And I would visit Mr Jarndyce, who still resided at Bleak House, even after it had become the property of the perennially absent Mr. Woodcourt. The case of Jarndyce and Jarndyce finally settled but legal and court fees had taken all the money. He was now a guest of Mr. Woodcourt and a welcome one.

I saw Ada less often. She and her beloved Rick had three children and lived in somewhat depressed conditions on a minor officer’s pay but would travel to Bleak House for holidays with me. Mr Jarndyce and his absent host never ceased in their support of his two ex-wards, having forgiven Ada for her elopement after the birth of her first child.

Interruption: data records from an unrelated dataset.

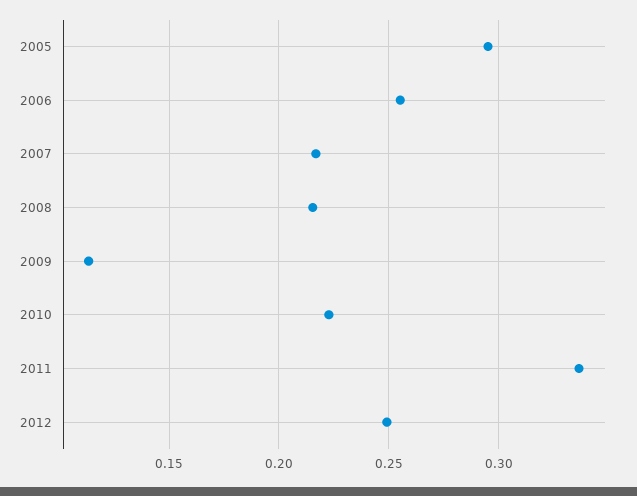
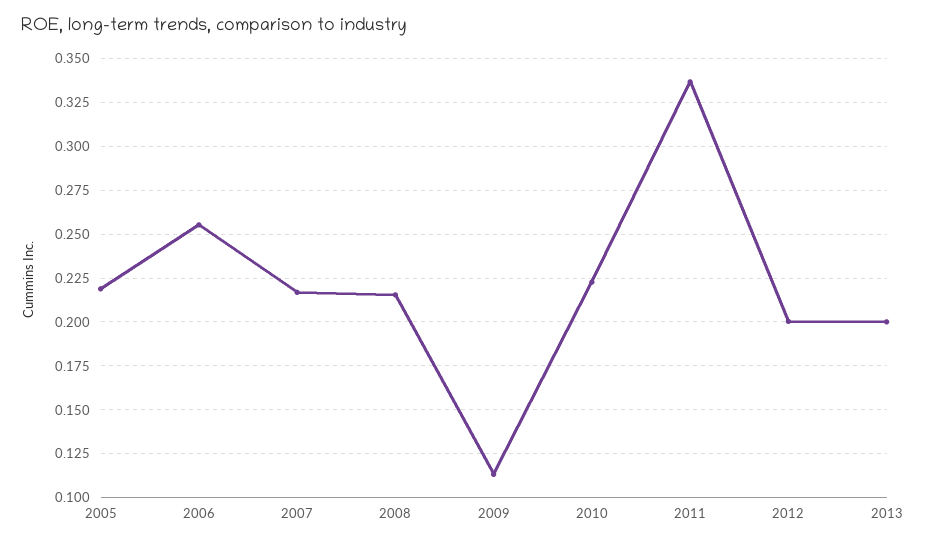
2005: 0.295 -> 0.22
2012: 0.25 -> 0.2
2013: none -> 0.2

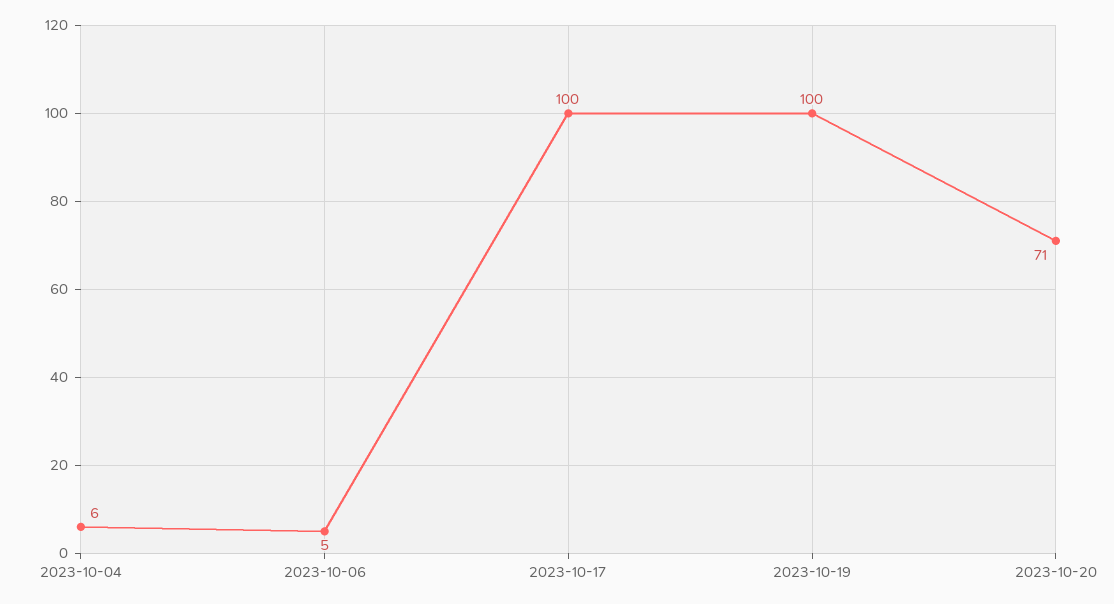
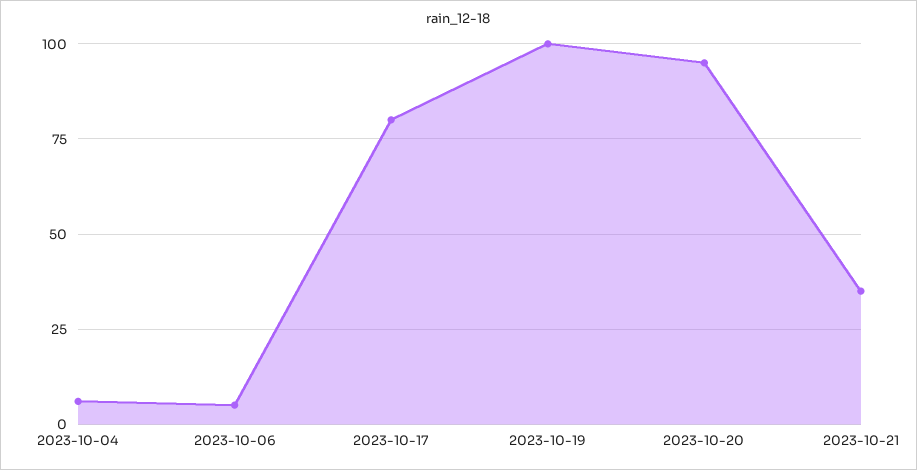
2023-10-17: 100 -> 80
2023-10-20: 71 -> 95
2023-10-21: none -> 35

It could have been said that we both found happiness in our marriages. But fate had other plans for both of us.

Chapter Seven

For me the problems began with the death of Lady Dedlock. Although her son was entitled to assume his father’s title upon the old man’s death, my husband had never gone to London to take his seat out of respect for his mother’s adoration for her late husband – “the real Lord Dedlock”. Now he said that he would need to go and take his seat.

To begin with I thought that I would enjoy time in the city, attending balls and the theatre as the new Lady Dedlock, a woman of grace and charm and with a certain exotic element that neither man nor woman who met me could quite put a finger on. Only my husband would have that privilege.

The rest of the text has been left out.